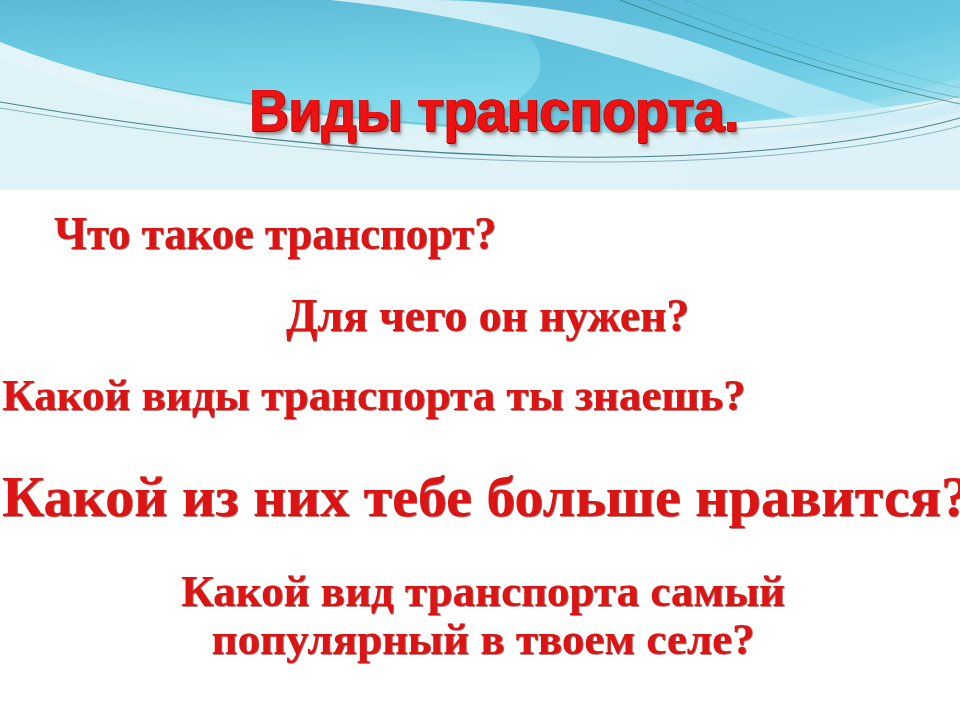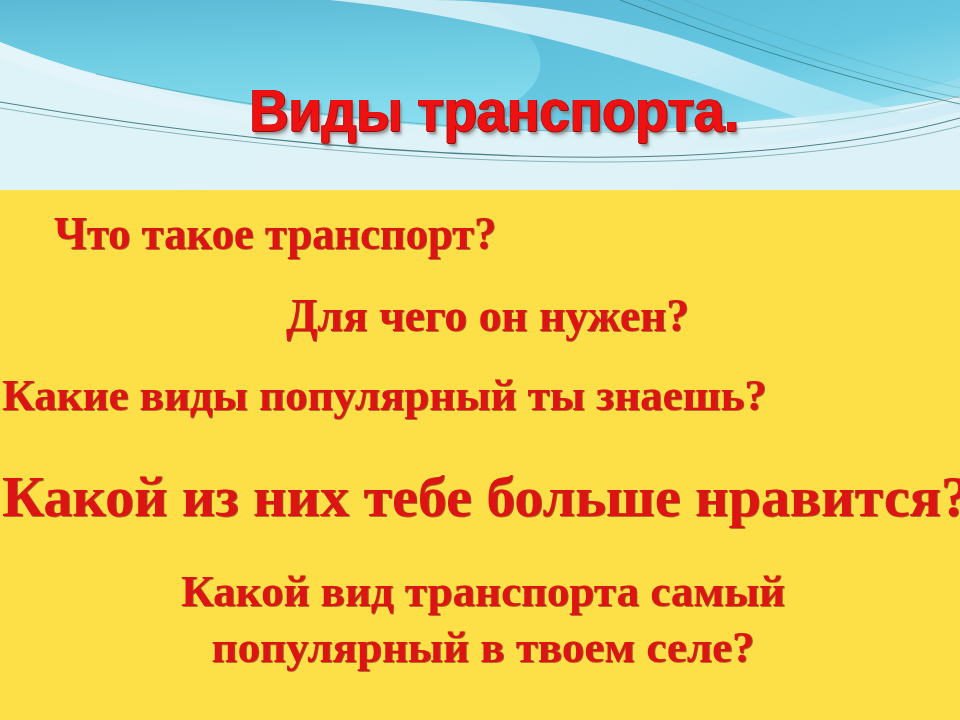--- a/index.html
+++ b/index.html
@@ -12,21 +12,21 @@
     height: 720px;
     overflow: hidden;
     background: #ddf2f7;
     font-family: "Liberation Serif", "DejaVu Serif", serif;
   }
 
   #slide {
     position: relative;
     width: 960px;
     height: 720px;
-    background: #fde047;
+    background: #ffffff;
     overflow: hidden;
   }
 
   
   #wave-banner {
     position: absolute;
     left: 0;
     top: 0;
     width: 960px;
     height: 190px;
@@ -120,21 +120,21 @@
     width: 956px;
     text-align: center;
   }
   #q-block-5 .q-line {
     position: static;
     display: block;
     font-size: 45px;
     padding: 0 0 0 10px;
   }
   #q-line-5b {
-    margin-top: 8px;
+    margin-top: 0;
   }
 </style>
 </head>
 <body>
 
 <div id="slide">
 
   <div id="wave-banner">
     <svg viewBox="0 0 960 190" preserveAspectRatio="none" xmlns="http://www.w3.org/2000/svg">
       <defs>
@@ -201,21 +201,21 @@
   </div>
 
   <div id="title-block">
     <h1 id="slide-title">Виды транспорта.</h1>
   </div>
 
   <p class="q-line" id="q-line-1">Что такое транспорт?</p>
 
   <p class="q-line" id="q-line-2">Для чего он нужен?</p>
 
-  <p class="q-line" id="q-line-3">Какие виды популярный ты знаешь?</p>
+  <p class="q-line" id="q-line-3">Какой виды транспорта ты знаешь?</p>
 
   <p class="q-line" id="q-line-4">Какой из них тебе больше нравится?</p>
 
   <div id="q-block-5">
     <p class="q-line" id="q-line-5a">Какой вид транспорта самый</p>
     <p class="q-line" id="q-line-5b">популярный в твоем селе?</p>
   </div>
 
 </div>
....................
Restate the data word for word while omitting each picture.

> Written answer
--- a/index.html
+++ b/index.html
@@ -12,21 +12,21 @@
     height: 720px;
     overflow: hidden;
     background: #ddf2f7;
     font-family: "Liberation Serif", "DejaVu Serif", serif;
   }
 
   #slide {
     position: relative;
     width: 960px;
     height: 720px;
-    background: #fde047;
+    background: #ffffff;
     overflow: hidden;
   }
 
   
   #wave-banner {
     position: absolute;
     left: 0;
     top: 0;
     width: 960px;
     height: 190px;
@@ -120,21 +120,21 @@
     width: 956px;
     text-align: center;
   }
   #q-block-5 .q-line {
     position: static;
     display: block;
     font-size: 45px;
     padding: 0 0 0 10px;
   }
   #q-line-5b {
-    margin-top: 8px;
+    margin-top: 0;
   }
 </style>
 </head>
 <body>
 
 <div id="slide">
 
   <div id="wave-banner">
     <svg viewBox="0 0 960 190" preserveAspectRatio="none" xmlns="http://www.w3.org/2000/svg">
       <defs>
@@ -201,21 +201,21 @@
   </div>
 
   <div id="title-block">
     <h1 id="slide-title">Виды транспорта.</h1>
   </div>
 
   <p class="q-line" id="q-line-1">Что такое транспорт?</p>
 
   <p class="q-line" id="q-line-2">Для чего он нужен?</p>
 
-  <p class="q-line" id="q-line-3">Какие виды популярный ты знаешь?</p>
+  <p class="q-line" id="q-line-3">Какой виды транспорта ты знаешь?</p>
 
   <p class="q-line" id="q-line-4">Какой из них тебе больше нравится?</p>
 
   <div id="q-block-5">
     <p class="q-line" id="q-line-5a">Какой вид транспорта самый</p>
     <p class="q-line" id="q-line-5b">популярный в твоем селе?</p>
   </div>
 
 </div>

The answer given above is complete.